# What it is and what it ain't ❗



## StriperAddict (Dec 18, 2019)

What is the Good News? I’ll tell you what the Good News is NOT. The Good News is NOT that you hear about Jesus; you believe in Jesus; you love Jesus; you serve Jesus; and you die for Jesus. That’s not the Gospel. It’s not even close to the Gospel. 
The Gospel is that Jesus knew YOU; Jesus loved YOU; Jesus came as YOU; Jesus died as YOU; Jesus rose as YOU so you can be as He is in perfect union with God. That’s the Gospel. Jesus served you. He came down, stooped down, and made you one with Him.

From - Tricia Gunn 
"Unveiling Jesus"


----------



## StriperAddict (Dec 18, 2019)

Just to clarify the Gospel is why I share this. There's lots of religious junk keeping folks from the real deal IMHO.


----------



## WaltL1 (Dec 18, 2019)

StriperAddict said:


> Just to clarify the Gospel is why I share this. There's lots of religious junk keeping folks from the real deal IMHO.


I could agree with that.
The wild card is that it ALL might be religious "junk".  From start to finish.
Everything you think you "know/believe" about God, including his existence, the Bible  etc...…. has its foundation in (organized) religion.
You dont need "religion" to believe in God but religion is the one telling you what God "is".


----------



## ambush80 (Dec 18, 2019)

WaltL1 said:


> I could agree with that.
> The wild card is that it ALL might be religious "junk".  From start to finish.
> Everything you think you "know/believe" about God, including his existence, the Bible  etc...…. has its foundation in (organized) religion.
> You dont need "religion" to believe in God but religion is the one telling you what God "is".

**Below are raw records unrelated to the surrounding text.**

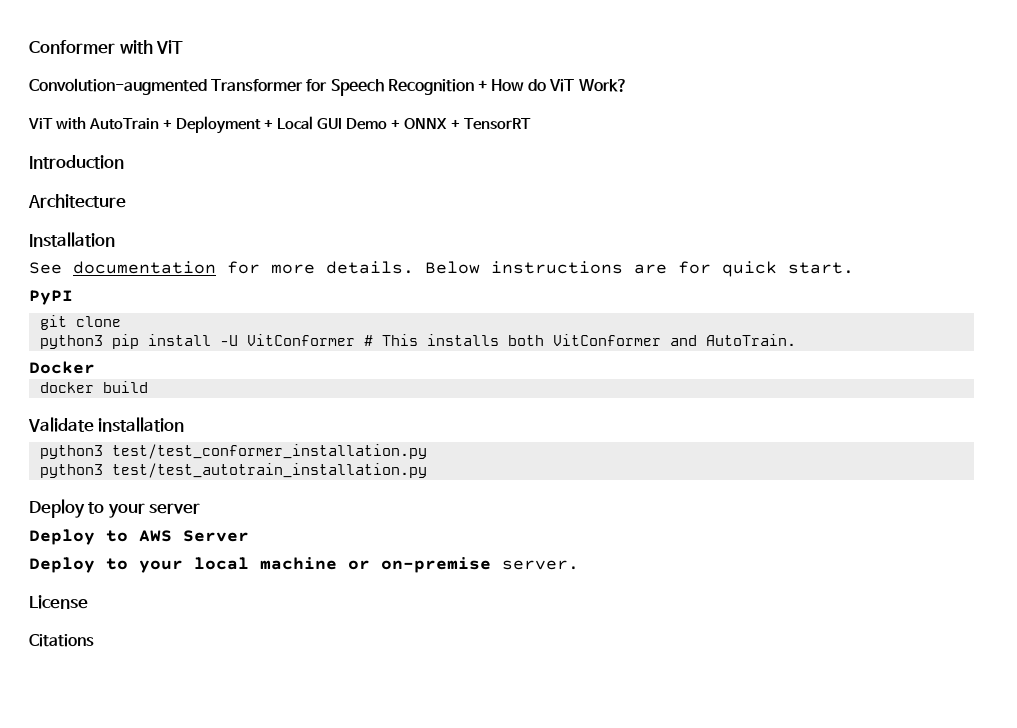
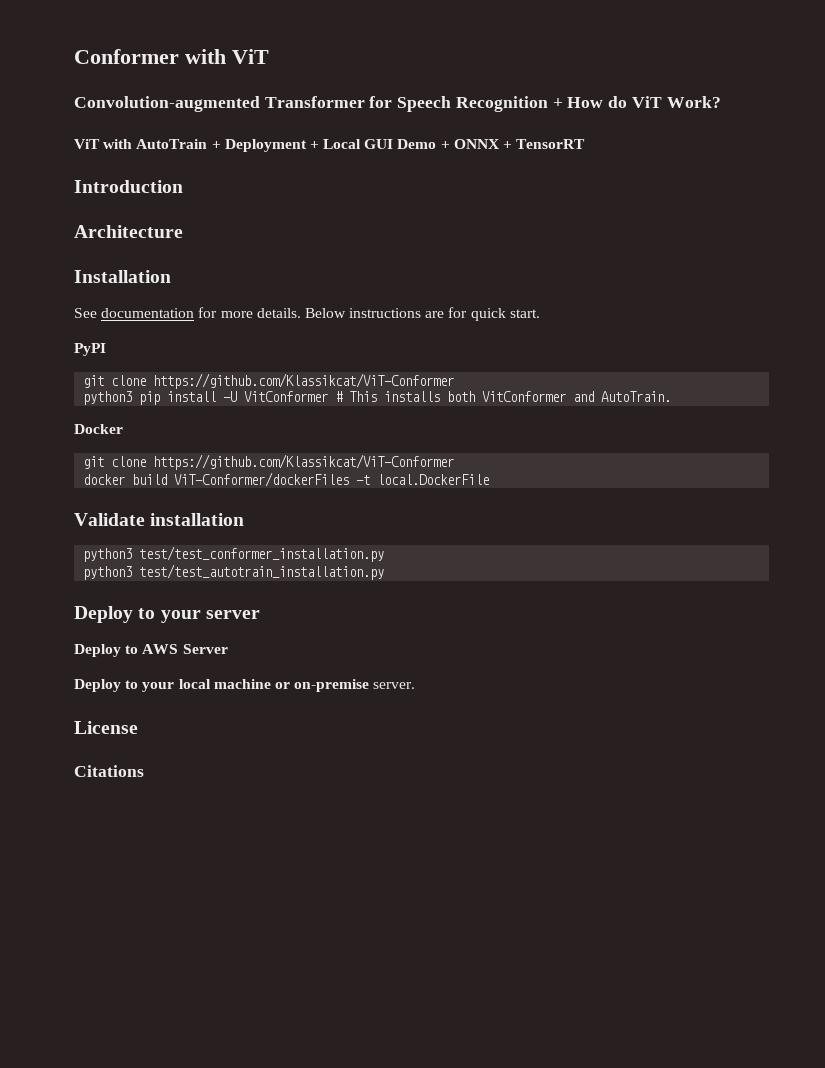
  PyPI
- git clone
+ git clone https://github.com/Klassikcat/ViT-Conformer
  Docker
+ git clone https://github.com/Klassikcat/ViT-Conformer
- docker build
+ docker build ViT-Conformer/dockerFiles -t local.DockerFile

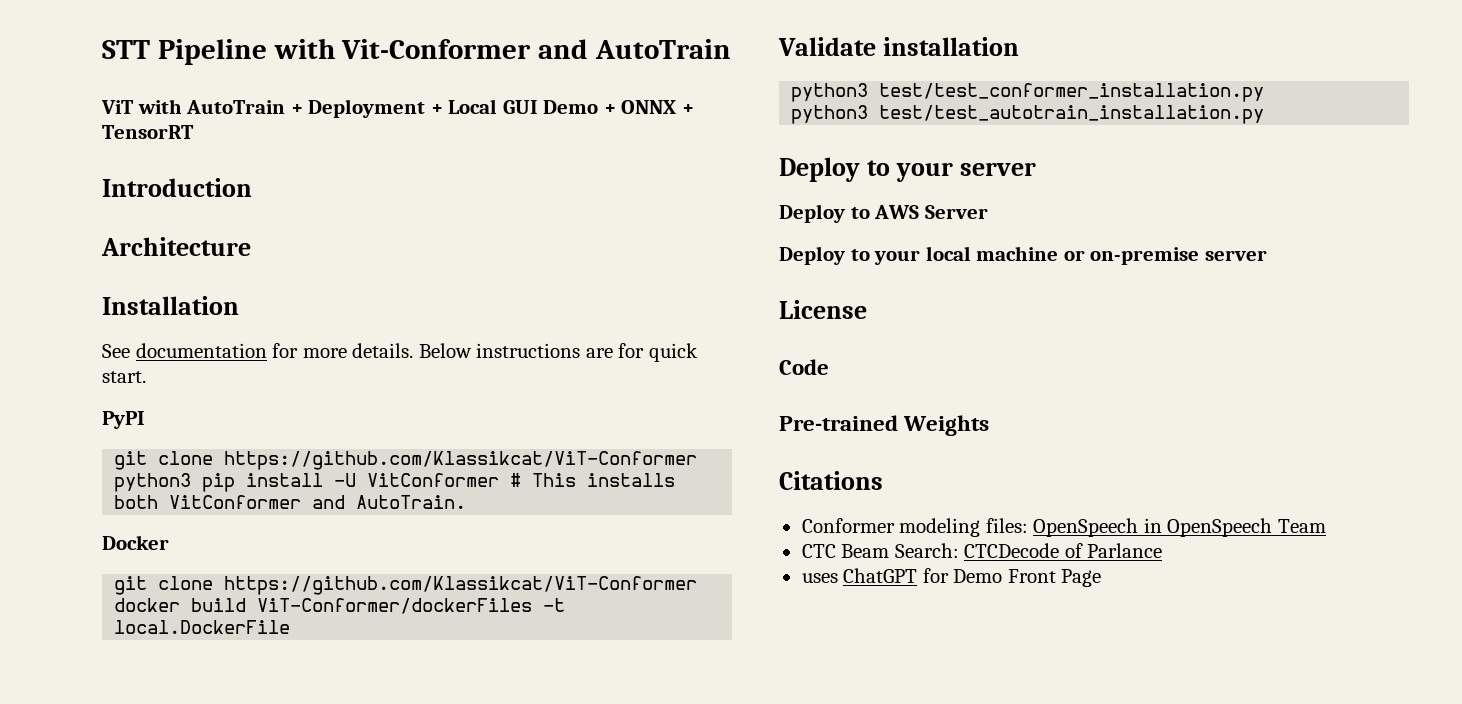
- Conformer with ViT
- Convolution-augmented Transformer for Speech Recognition + How do ViT Work?
+ STT Pipeline with Vit-Conformer and AutoTrain
- Deploy to your local machine or on-premise server.
+ Deploy to your local machine or on-premise server
+ Code
+ Pre-trained Weights
  Citations
+ Conformer modeling files: OpenSpeech in OpenSpeech Team
+ CTC Beam Search: CTCDecode of Parlance
+ uses ChatGPT for Demo Front Page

Yup.  religion gives god a specific name.


----------



## 1gr8bldr (Dec 19, 2019)

I suppose we all can have different views on the summary of the important stuff, so I will will give my view of what I think the biblical context of "Good news" as I see it pertaining to biblical times. Setting the stage, the Jewish life was burdensome in that they had so many rules. Moreover, the super hero's or Michael Jordan's were pious religious zealots whom walked around wanting to display their goodness, as if God were lucky to have such a representative. Praying on the streets, etc, in reference of them Jesus said better to go pray in your closet in secret. No condemnation from me here since they were only doing what they thought God wanted, through being zealous for God. Paul's pride of his zealous extent was that he was so zealous that he hunted down Christians. However, this life on display made the average God seeker feel as though they could not live up to this standard. It made them feel dirty, unclean, insignificant, less than, possibly not pleasing the God they wholeheartedly wanted to please. Sinners, they felt like.
But interestingly enough, they heard of a man, in the dessert, named John the Baptist, baptizing for the forgiveness of sins. They flocked to the dessert, not to hear his preaching, not because it was the Jewish thing to do... but rather to find comfort from their feeling of having failed to live up to this burdensome set of rules, made worse by the display of the Jewish super Jews. 
To them, this was "good news". Forgiveness, right standing with God. John took advantage of this time to tell them of Greater news, that one coming after me will baptize you with the Holy Spirit, an indication of "Power from on high". This they likely did not understand, that was intended to give them "the power" to stay in "right standing". of course the good new/Gospel is lots of things, but biblical use of "Good news" was not yet fully realized


----------



## 1gr8bldr (Dec 19, 2019)

This thought entered my mind that their might  be other contexts of Good News throughout the bible... so I looked. Acts has a context in reference to this as "jesus being raised". Hebrews has a context in reference to this as "entering into rest". So I concede that many ways of looking at this can be derived


----------



## Spotlite (Dec 19, 2019)

WaltL1 said:


> I could agree with that.
> The wild card is that it ALL might be religious "junk".  From start to finish.
> Everything you think you "know/believe" about God, including his existence, the Bible  etc...…. has its foundation in (organized) religion.
> You dont need "religion" to believe in God but religion is the one telling you what God "is".





> it ALL might be.


Might is a gamble.


----------



## WaltL1 (Dec 19, 2019)

Spotlite said:


> Might is a gamble.


Stomping on the gas pedal to get through a yellow light is a gamble.....
Having a child that turns out to be Charlie Manson is a gamble....
Buying that smaller size of jeans because you will lose weight is a gamble...
Eating Chinese food that is next door to animal shelter is a gamble.....
You get the point.


----------



## StriperAddict (Dec 19, 2019)

WaltL1 said:


> I could agree with that.
> The wild card is that it ALL might be religious "junk".  From start to finish.
> Everything you think you "know/believe" about God, including his existence, the Bible  etc...…. has its foundation in (organized) religion.
> You dont need "religion" to believe in God but religion is the one telling you what God "is".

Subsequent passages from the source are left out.